Wednesday, July 22, 2015

The love of money . . .

At the Bible conference last week in St. Charles, Ill., Jordan informed the crowd that a benevolent saint had recently given a $1 million donation to a fellow grace church somewhere in the country. I thought, “Whoa, that’s MAJOR!”

*****

Arriving here in Akron, Ohio this afternoon after a seven-hour drive from Chicago, I stopped in at my mom’s local library branch to use the bathroom and decided spur-of-the-moment to stretch my legs a few minutes in the magazine section.  I picked up a random copy of Christianity Today.

A quote from an article on Christian wealth, attributed to theologian Ron Sider, author of “Rich Christians in an Age of Hunger,” read, "For Christians in the richest nation in history to be giving only 2.43 percent of their income to their churches is not just stinginess, it is biblical disobedience—blatant sin . . . Over the last 40 years, American Christians (as we have grown progressively richer) have given a smaller and smaller percent of our growing income to the ministries of our churches. Such behavior flatly contradicts what the Bible teaches about God, justice, and wealth.”

*****

While in the Old Testament economy under Moses it was a good thing to be rich and actually a sign of God’s prosperity, being rich was NOT a good thing at all during the earthly ministry of Jesus Christ.

 
Jesus said, “It is easier for a camel to go through a needle’s eye, than for a rich man to enter into the kingdom of God.”

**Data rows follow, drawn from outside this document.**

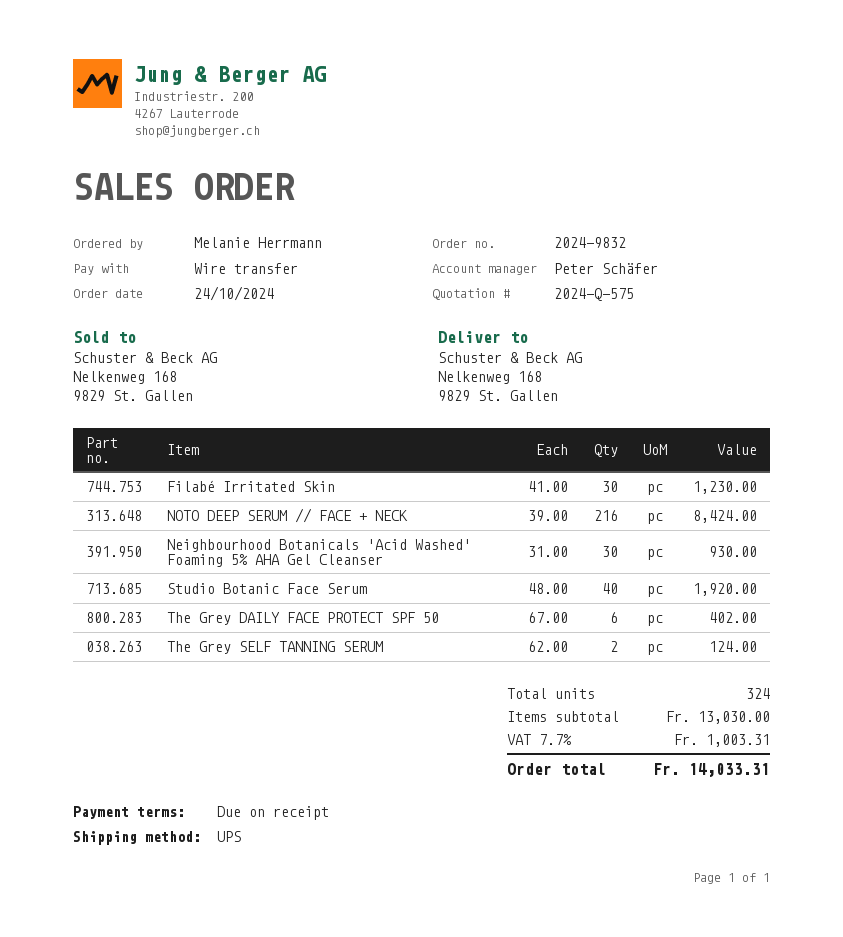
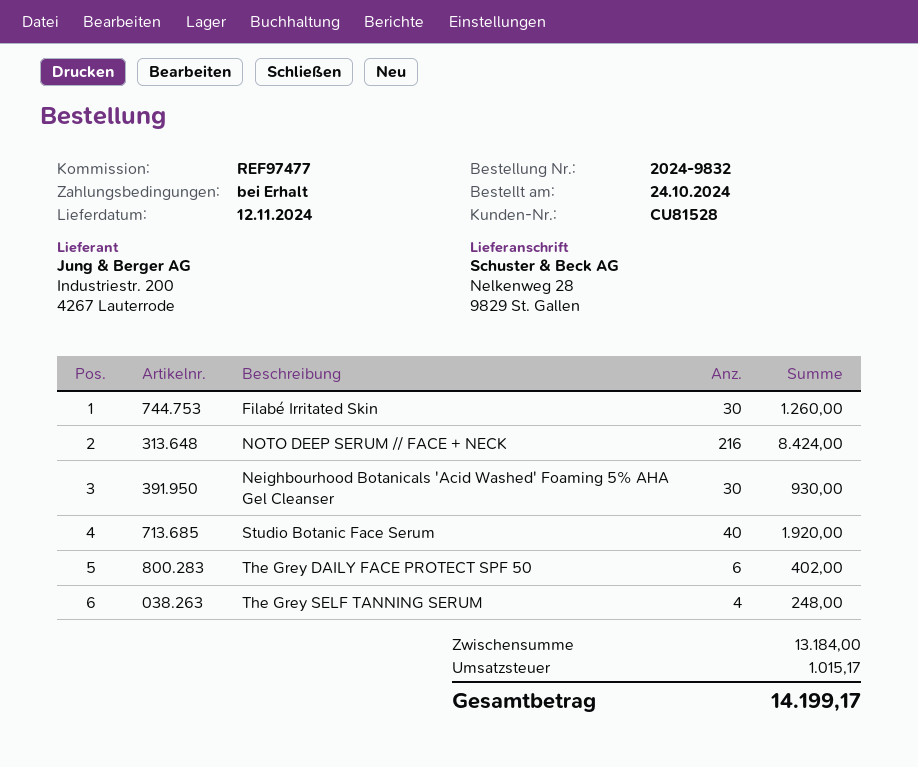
ship to: Nelkenweg 168, 9829 St. Gallen -> Nelkenweg 28, 9829 St. Gallen
Filabé Irritated Skin: 30 for 1230.00 -> 30 for 1260.00
The Grey SELF TANNING SERUM: 2 for 124.00 -> 4 for 248.00
subtotal: 13030.00 -> 13184.00
tax: 1003.31 -> 1015.17
total: 14033.31 -> 14199.17

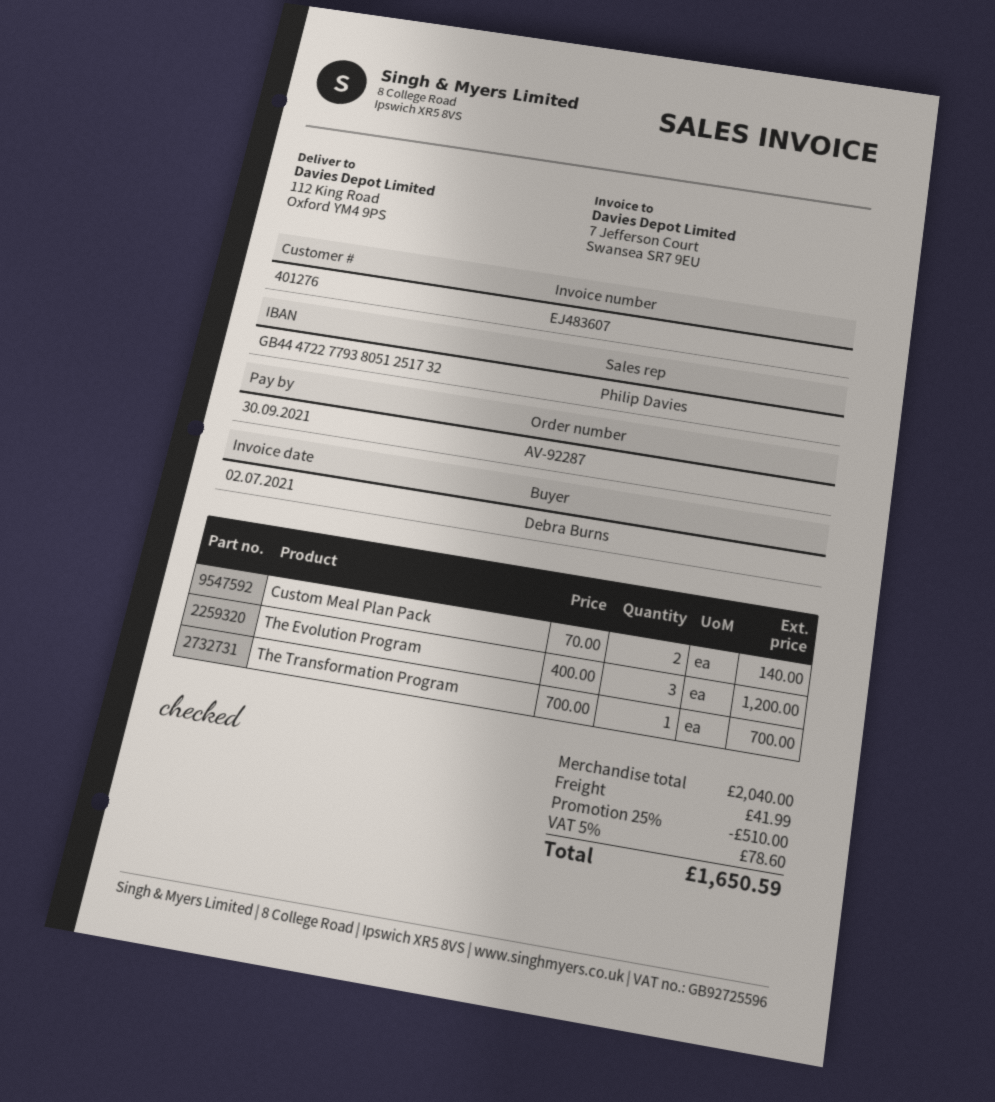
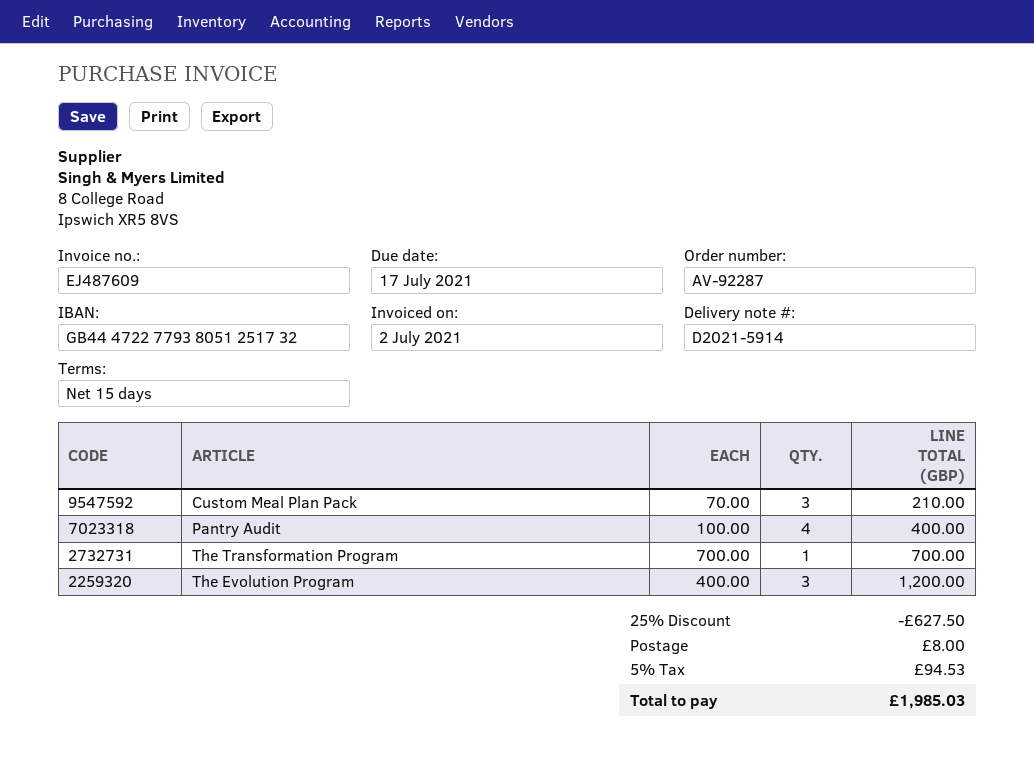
invoice number: EJ483607 -> EJ487609
due date: 2021-09-30 -> 2021-07-17
Custom Meal Plan Pack: 2 x 70.00 = 140.00 -> 3 x 70.00 = 210.00
Pantry Audit: none -> 4 x 100.00 = 400.00
discount: 25% = 510.00 -> 25% = 627.50
shipping: 41.99 -> 8.00
tax: 5% = 78.60 -> 5% = 94.53
total: 1650.59 -> 1985.03

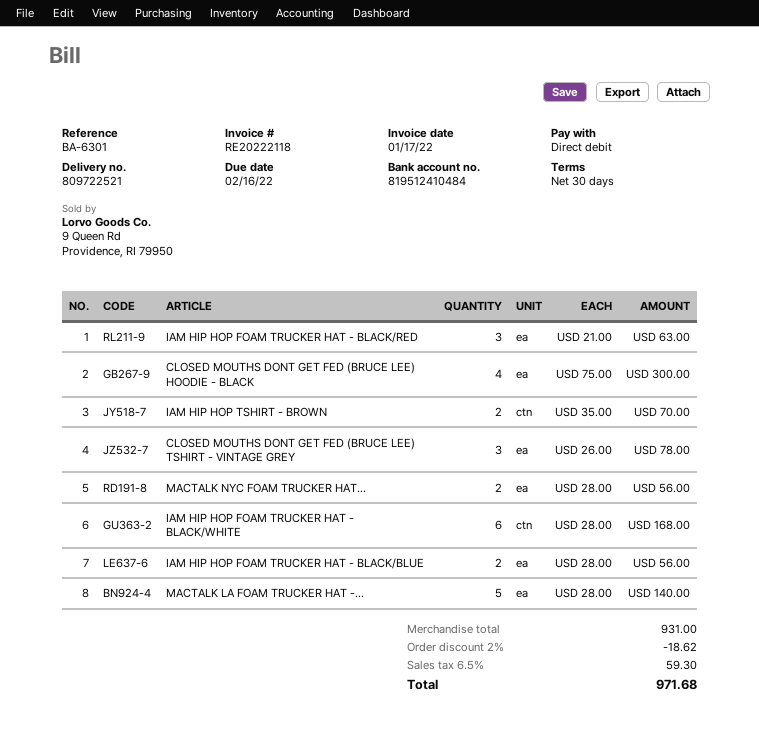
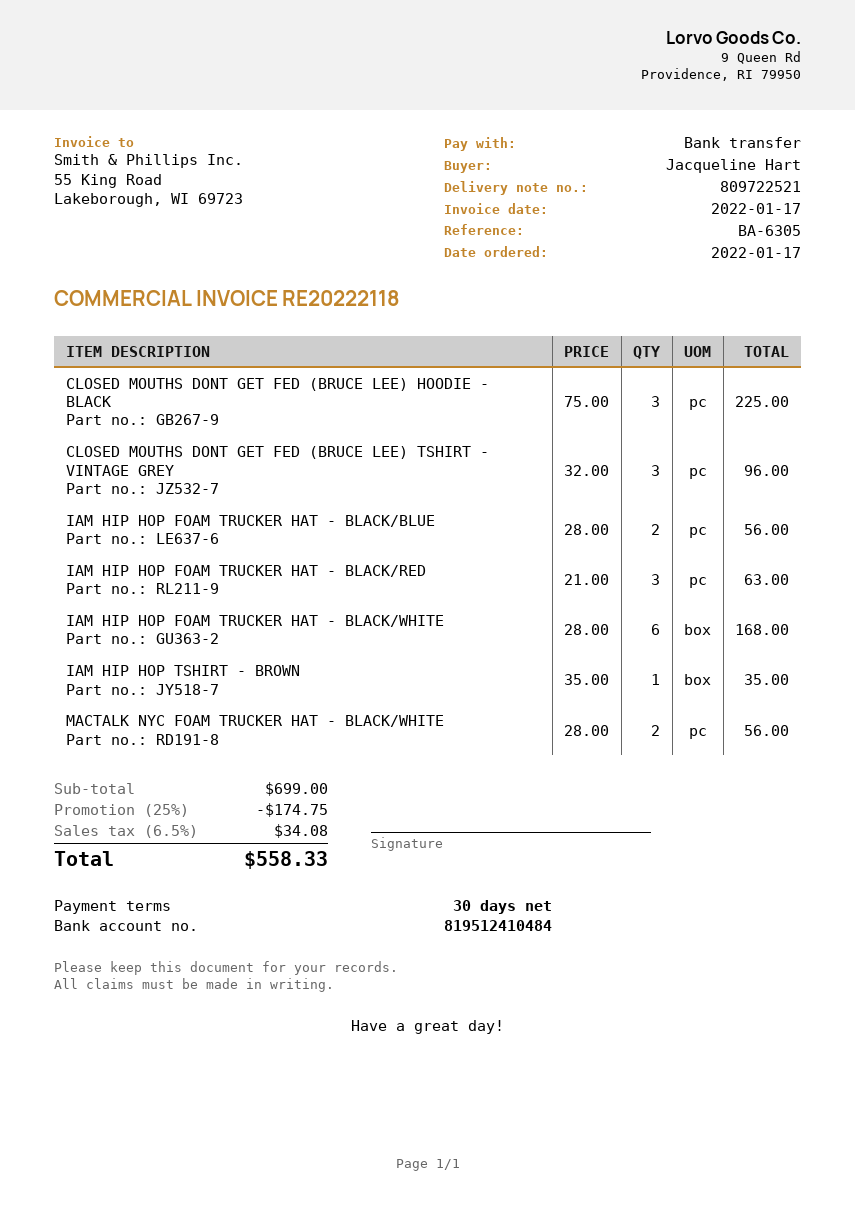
reference: BA-6301 -> BA-6305
payment method: direct debit -> bank transfer
CLOSED MOUTHS DONT GET FED (BRUCE LEE) HOODIE - BLACK: 4 x 75.00 = 300.00 -> 3 x 75.00 = 225.00
IAM HIP HOP TSHIRT - BROWN: 2 x 35.00 = 70.00 -> 1 x 35.00 = 35.00
CLOSED MOUTHS DONT GET FED (BRUCE LEE) TSHIRT - VINTAGE GREY: 3 x 26.00 = 78.00 -> 3 x 32.00 = 96.00
MACTALK LA FOAM TRUCKER HAT -...: 5 x 28.00 = 140.00 -> none
subtotal: 931.00 -> 699.00
discount: 2% = 18.62 -> 25% = 174.75
tax: 6.5% = 59.30 -> 6.5% = 34.08
total: 971.68 -> 558.33

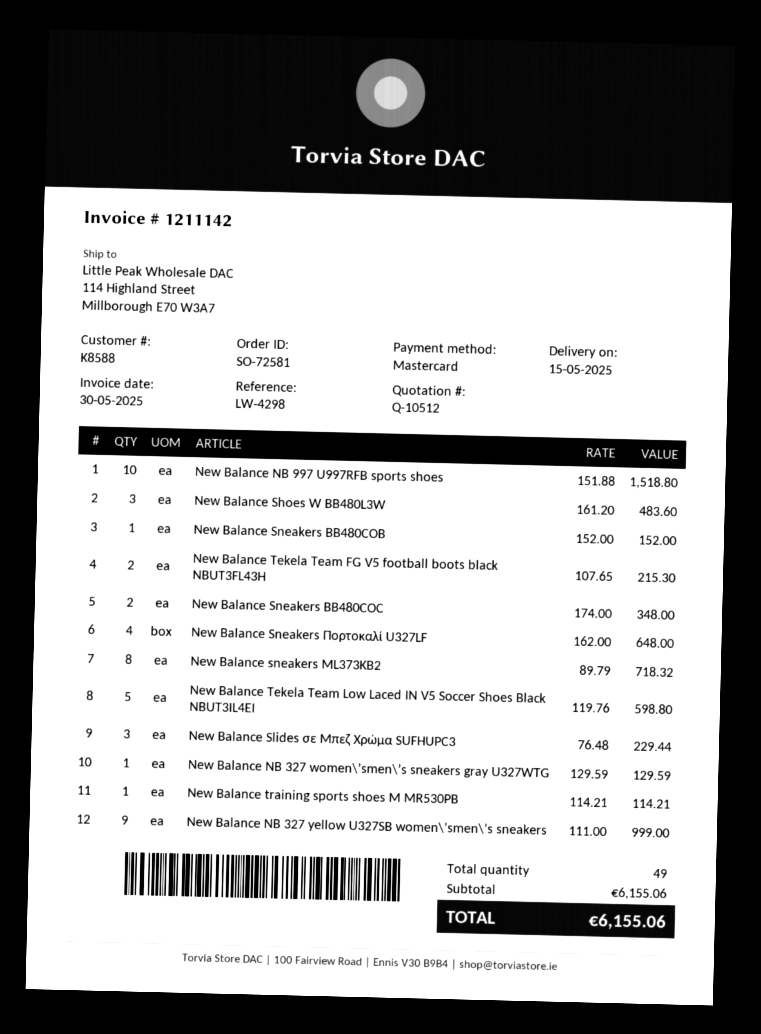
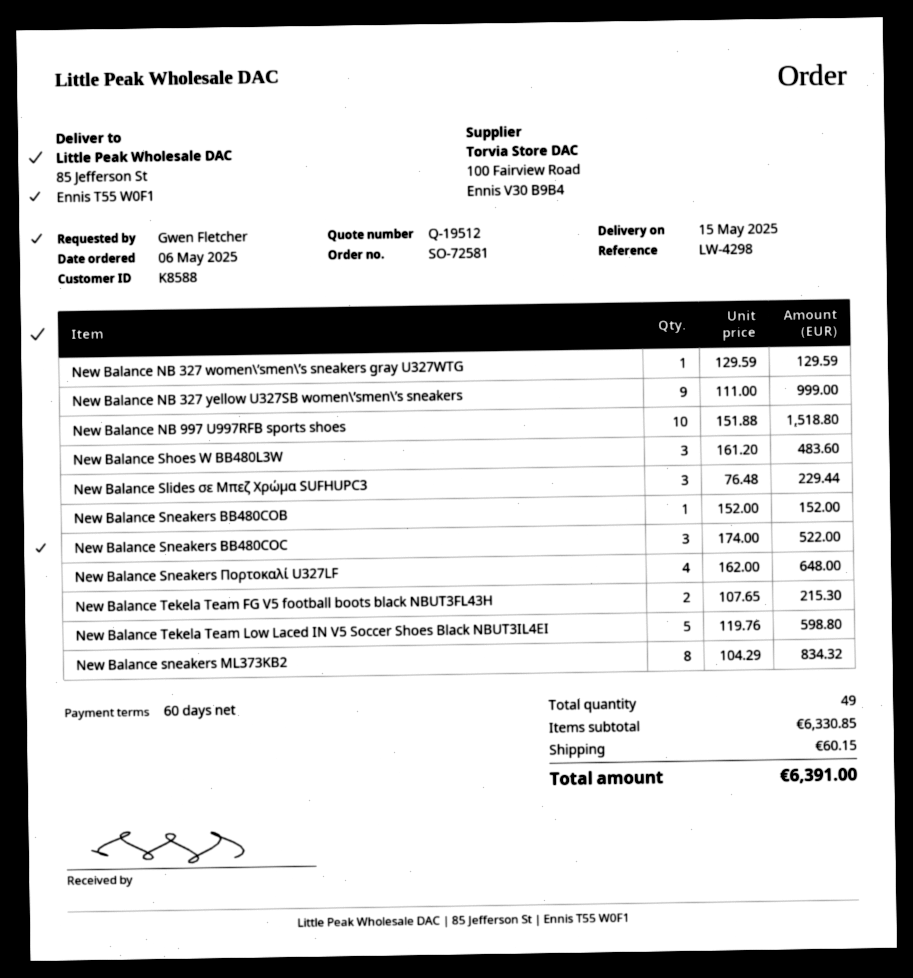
quote number: Q-10512 -> Q-19512
ship to: 114 Highland Street, Millborough E70 W3A7 -> 85 Jefferson St, Ennis T55 W0F1
New Balance Sneakers BB480COC: 2 x 174.00 = 348.00 -> 3 x 174.00 = 522.00
New Balance sneakers ML373KB2: 8 x 89.79 = 718.32 -> 8 x 104.29 = 834.32
New Balance training sports shoes M MR530PB: 1 x 114.21 = 114.21 -> none
subtotal: 6155.06 -> 6330.85
shipping: none -> 60.15
total: 6155.06 -> 6391.00

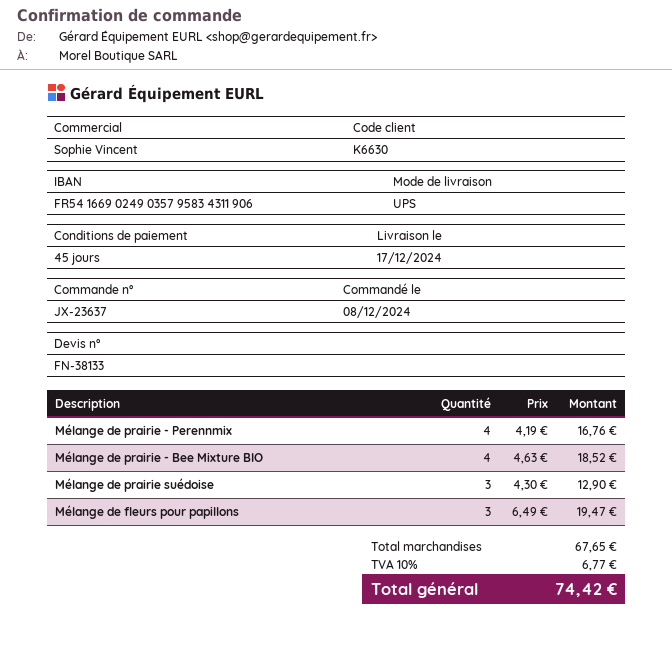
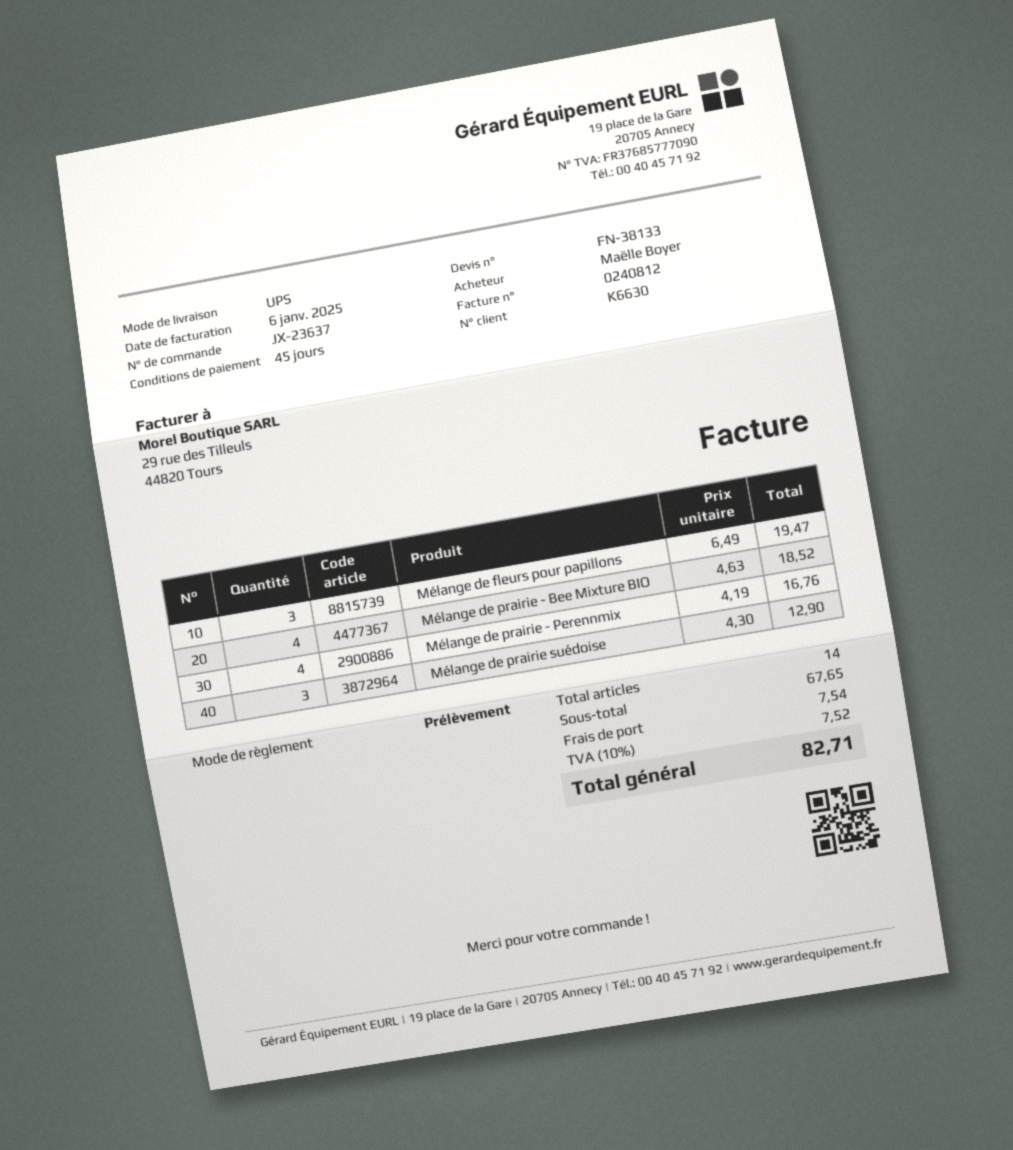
shipping: none -> 7.54
tax: 10% = 6.77 -> 10% = 7.52
total: 74.42 -> 82.71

In the same passage from Luke 18, Christ urges, “Sell all that thou hast, and distribute unto the poor, and thou shalt have treasure in heaven: and come, follow me.”

We’re told in Matthew 19 that when the rich young ruler heard these things from Christ, “he went away sorrowful: for he had great possessions.”

Jordan reasons, “I would suggest that the ‘great possessions’ had the young man, too, because it says ‘he was very sorrowful’ (Luke 18:23). And when Jesus saw that he was very sorrowful, He said to His disciples, ‘How hardly shall they that have riches enter into the kingdom of God!’

I have never yet heard one prosperity preacher—I don’t care who it is—quote Luke 18. They’ll quote that verse from III John 1:2 (‘Beloved, I wish above all things that thou mayest prosper and be in health, even as thy soul prospereth’) and tell you God will give you wealth, and make you prosper in your finances just like your spirit prospers in Christ, but there’s none of them who quotes that passage.

“Now you tell me, from Luke 18, does it sound like a good thing or a bad thing to be rich? Sounds kind of tough to be rich, doesn’t it? ‘It’s easier for a camel to go through a needle’s eye’? That’s an impossibility, isn’t it?

That’s why all the new Bibles re-translate that to ‘the gate of the city’ and all that kind of stuff. . . so the guy can wiggle through. But, no, Christ is saying it’s impossible. It’s as impossible for a camel to go through a needle’s eye as it is for a rich man to enter into the kingdom of god.

“Well, if that’s true, and He said that to the Apostle John—John was one of the people who was standing there when Christ taught that—then do you think III John 1:2 is talking about money? Being rich in material things?”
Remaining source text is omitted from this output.